→ **What you have to do**:
What is needed is an exact copy of the records below, minus any pictures.

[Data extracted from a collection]

>>>

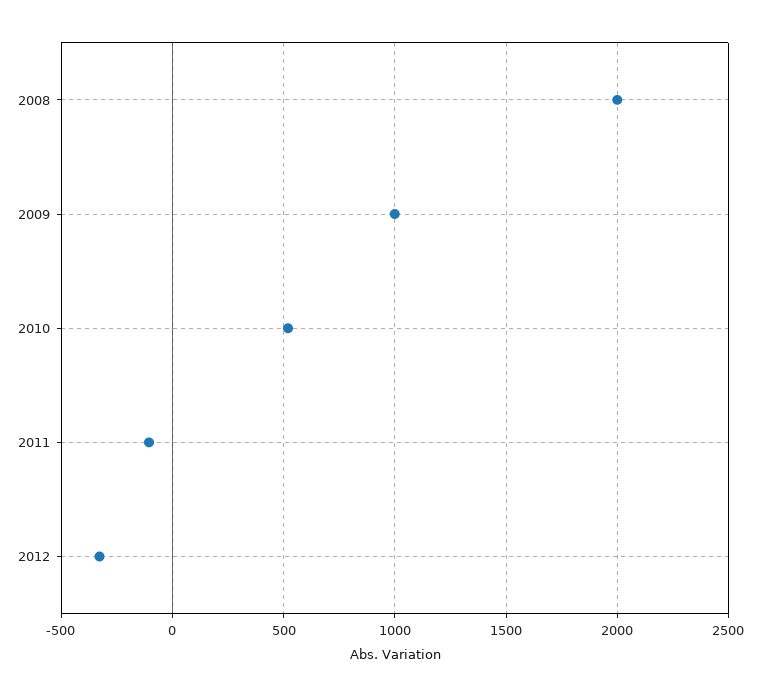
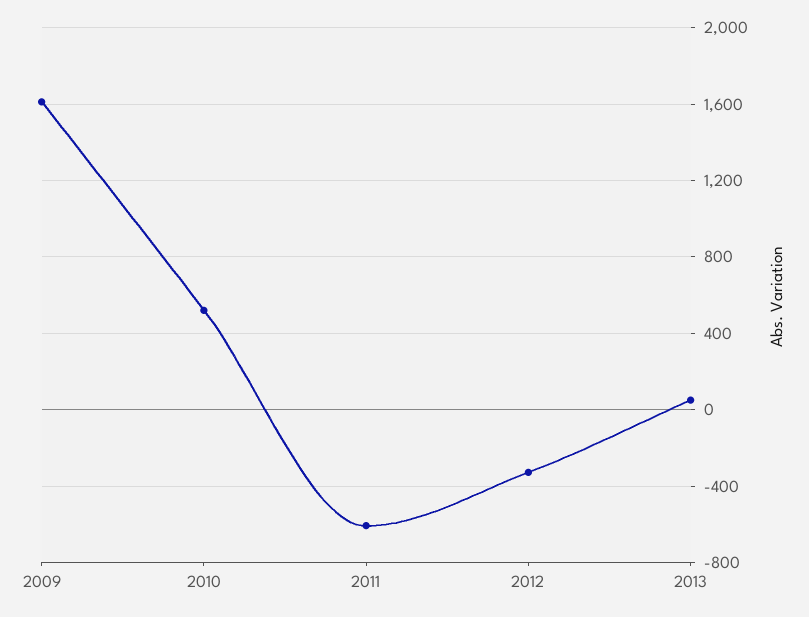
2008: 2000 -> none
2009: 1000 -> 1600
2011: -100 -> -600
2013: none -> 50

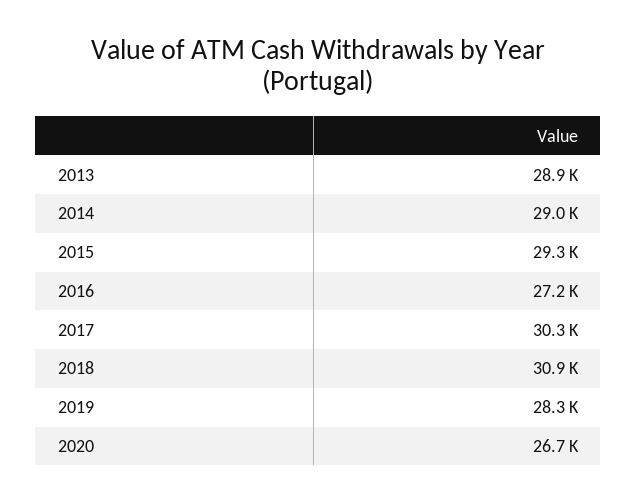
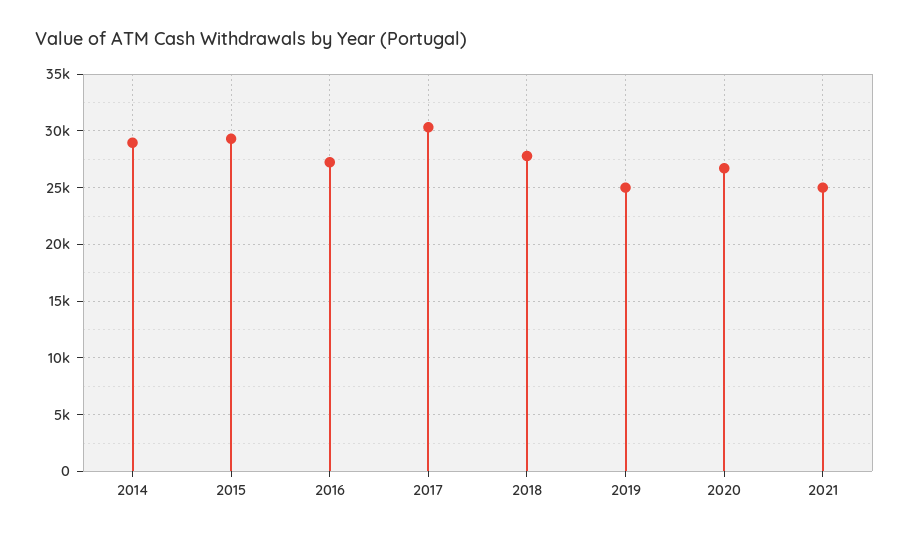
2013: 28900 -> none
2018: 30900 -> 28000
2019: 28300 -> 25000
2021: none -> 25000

<<<

→ **Exercise result**:
2008: 2000 -> none
2009: 1000 -> 1600
2011: -100 -> -600
2013: none -> 50

2013: 28900 -> none
2018: 30900 -> 28000
2019: 28300 -> 25000
2021: none -> 25000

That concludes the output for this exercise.